Simple agent, complex environment: efficient reinforcement learning with agent states

I will present a simple reinforcement learning agent that implements an optimistic version of Q-learning and results establishing that this agent can operate with some level of competence in any environment. The results apply even when the environment is arbitrarily complex — and much more so than the agent — and treat a general agent-environment interface, involving a single stream of experience. This level of generality positions the results to inform the design of future agents for operation in complex real environments. I will also discuss some open issues related to the agent and analysis.
The paper is here.

Garrett van Ryzin

Labor cost free-riding in the gig economy

We propose a theory of gig economies in which workers participate in a shared labor pool utilized by multiple firms. Since firms share the same pool of workers, they face a trade-off in setting pay rates; high pay rates are necessary to maintain a large worker pool and thus reduce the likelihood of lost demand, but they also lower a firm’s profit margin. We prove that larger firms pay more than smaller firms in the resulting pay equilibrium. These diseconomies of scale are strong too; firms smaller than a critical size pay the minimal rate possible (the workers’ reservation wage), while all firms larger than the critical size earn the same total profit regardless of size.
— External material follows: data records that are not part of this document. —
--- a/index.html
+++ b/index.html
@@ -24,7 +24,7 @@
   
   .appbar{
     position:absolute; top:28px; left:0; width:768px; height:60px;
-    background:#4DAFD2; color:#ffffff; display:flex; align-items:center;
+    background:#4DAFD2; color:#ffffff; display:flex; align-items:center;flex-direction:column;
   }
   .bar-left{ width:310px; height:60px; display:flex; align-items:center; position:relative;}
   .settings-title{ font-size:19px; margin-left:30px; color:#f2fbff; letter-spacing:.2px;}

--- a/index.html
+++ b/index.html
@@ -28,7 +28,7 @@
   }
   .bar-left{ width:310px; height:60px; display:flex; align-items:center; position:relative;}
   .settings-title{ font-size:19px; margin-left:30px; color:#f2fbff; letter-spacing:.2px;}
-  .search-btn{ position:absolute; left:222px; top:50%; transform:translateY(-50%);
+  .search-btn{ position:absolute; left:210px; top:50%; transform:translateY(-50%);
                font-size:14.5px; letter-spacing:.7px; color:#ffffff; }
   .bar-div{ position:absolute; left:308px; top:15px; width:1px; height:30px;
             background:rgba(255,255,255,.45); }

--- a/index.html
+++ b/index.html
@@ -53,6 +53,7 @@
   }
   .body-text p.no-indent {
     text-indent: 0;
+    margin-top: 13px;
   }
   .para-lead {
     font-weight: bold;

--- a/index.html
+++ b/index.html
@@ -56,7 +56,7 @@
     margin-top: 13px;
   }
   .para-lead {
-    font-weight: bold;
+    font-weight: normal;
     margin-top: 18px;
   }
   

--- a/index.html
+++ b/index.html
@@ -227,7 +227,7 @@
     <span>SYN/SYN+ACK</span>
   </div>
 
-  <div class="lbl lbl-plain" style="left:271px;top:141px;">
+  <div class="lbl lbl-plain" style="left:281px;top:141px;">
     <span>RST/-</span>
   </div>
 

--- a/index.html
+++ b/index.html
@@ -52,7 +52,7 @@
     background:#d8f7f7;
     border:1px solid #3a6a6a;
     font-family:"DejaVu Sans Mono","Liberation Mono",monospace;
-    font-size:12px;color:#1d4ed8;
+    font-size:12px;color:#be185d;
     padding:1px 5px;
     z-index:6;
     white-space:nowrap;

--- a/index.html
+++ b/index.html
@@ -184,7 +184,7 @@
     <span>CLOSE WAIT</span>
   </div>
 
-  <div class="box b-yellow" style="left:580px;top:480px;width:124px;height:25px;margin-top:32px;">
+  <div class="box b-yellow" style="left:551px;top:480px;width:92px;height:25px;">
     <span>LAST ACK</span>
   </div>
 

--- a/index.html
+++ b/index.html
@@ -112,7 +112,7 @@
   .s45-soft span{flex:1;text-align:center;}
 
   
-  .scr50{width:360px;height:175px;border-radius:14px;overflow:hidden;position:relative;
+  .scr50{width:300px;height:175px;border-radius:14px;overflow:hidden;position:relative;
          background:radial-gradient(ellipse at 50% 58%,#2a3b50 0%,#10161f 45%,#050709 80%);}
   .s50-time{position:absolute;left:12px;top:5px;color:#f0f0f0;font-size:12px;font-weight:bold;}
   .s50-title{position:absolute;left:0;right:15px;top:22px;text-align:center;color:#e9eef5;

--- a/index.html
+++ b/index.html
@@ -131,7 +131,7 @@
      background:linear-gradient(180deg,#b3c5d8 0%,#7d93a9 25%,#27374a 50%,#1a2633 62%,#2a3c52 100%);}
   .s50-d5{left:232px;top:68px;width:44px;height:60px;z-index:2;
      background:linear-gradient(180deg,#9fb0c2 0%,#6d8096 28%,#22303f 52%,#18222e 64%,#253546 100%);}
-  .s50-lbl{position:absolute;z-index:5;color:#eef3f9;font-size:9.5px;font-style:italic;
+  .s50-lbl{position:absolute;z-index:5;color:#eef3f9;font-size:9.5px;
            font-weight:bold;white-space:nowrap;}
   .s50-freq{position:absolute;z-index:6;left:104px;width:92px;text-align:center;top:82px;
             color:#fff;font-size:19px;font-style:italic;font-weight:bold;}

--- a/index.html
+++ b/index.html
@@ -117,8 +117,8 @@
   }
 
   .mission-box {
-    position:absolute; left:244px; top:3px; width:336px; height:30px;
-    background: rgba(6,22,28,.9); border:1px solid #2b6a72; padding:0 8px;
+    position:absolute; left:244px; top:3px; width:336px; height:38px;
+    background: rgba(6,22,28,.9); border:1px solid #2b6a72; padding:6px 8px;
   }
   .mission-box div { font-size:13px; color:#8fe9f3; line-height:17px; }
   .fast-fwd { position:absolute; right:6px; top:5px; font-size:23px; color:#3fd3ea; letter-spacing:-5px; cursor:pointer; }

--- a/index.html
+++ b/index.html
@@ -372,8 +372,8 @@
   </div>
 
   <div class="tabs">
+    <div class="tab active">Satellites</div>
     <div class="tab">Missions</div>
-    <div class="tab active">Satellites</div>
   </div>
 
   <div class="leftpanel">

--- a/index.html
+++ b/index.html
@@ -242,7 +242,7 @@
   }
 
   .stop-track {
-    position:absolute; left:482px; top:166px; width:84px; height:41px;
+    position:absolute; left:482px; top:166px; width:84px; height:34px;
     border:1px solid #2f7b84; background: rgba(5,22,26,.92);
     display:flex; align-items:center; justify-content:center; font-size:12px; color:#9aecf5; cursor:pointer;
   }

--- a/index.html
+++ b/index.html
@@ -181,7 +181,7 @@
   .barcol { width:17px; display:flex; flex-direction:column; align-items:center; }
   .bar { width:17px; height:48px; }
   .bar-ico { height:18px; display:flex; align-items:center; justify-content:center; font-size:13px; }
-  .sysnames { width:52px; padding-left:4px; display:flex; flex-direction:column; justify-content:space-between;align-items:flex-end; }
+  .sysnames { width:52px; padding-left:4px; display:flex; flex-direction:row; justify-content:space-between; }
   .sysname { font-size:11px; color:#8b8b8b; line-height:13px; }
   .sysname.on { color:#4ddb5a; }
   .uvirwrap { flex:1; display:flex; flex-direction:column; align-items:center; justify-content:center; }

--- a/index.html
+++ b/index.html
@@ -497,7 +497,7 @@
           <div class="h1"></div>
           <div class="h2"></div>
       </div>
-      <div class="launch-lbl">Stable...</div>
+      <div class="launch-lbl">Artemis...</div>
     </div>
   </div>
This scale disadvantage in labor costs contradicts the conventional wisdom that gig companies enjoy strong network effects and suggests that small firms have significant incentives to join an existing gig economy, implying gig markets are highly contestable. Yet we also show that the formation of a gig economy requires the existence of a large firm, in the sense that an equilibrium without any firms participating only exists when no single firm has enough demand to form a gig economy on its own. The findings are consistent with stylized facts about the evolution of gig markets such as ridesharing.
This is joint work with Zhen Lian and Sebastien Martin.

Mengdi Wang

Compressive state representation learning towards small-data RL applications

In this talk we survey recent advances on statistical efficiency and regret of reinforcement learning (RL) when good state representations are available. Motivated by the RL theory, we discuss what should be good state representations for RL and how to find compact state embeddings from high-dimensional Markov state trajectories. In the spirit of diffusion map for dynamical systems, we propose an efficient method for learning a low-dimensional state embedding and capturing the process’s dynamics. State embedding can be used to cluster states into metastable sets predict future dynamics, and enable generalizable downstream machine learning and reinforcement learning tasks. We demonstrated applications of the approach in games, clinical pathway optimization, single-cell biology and identification of gene markers for drug discovery.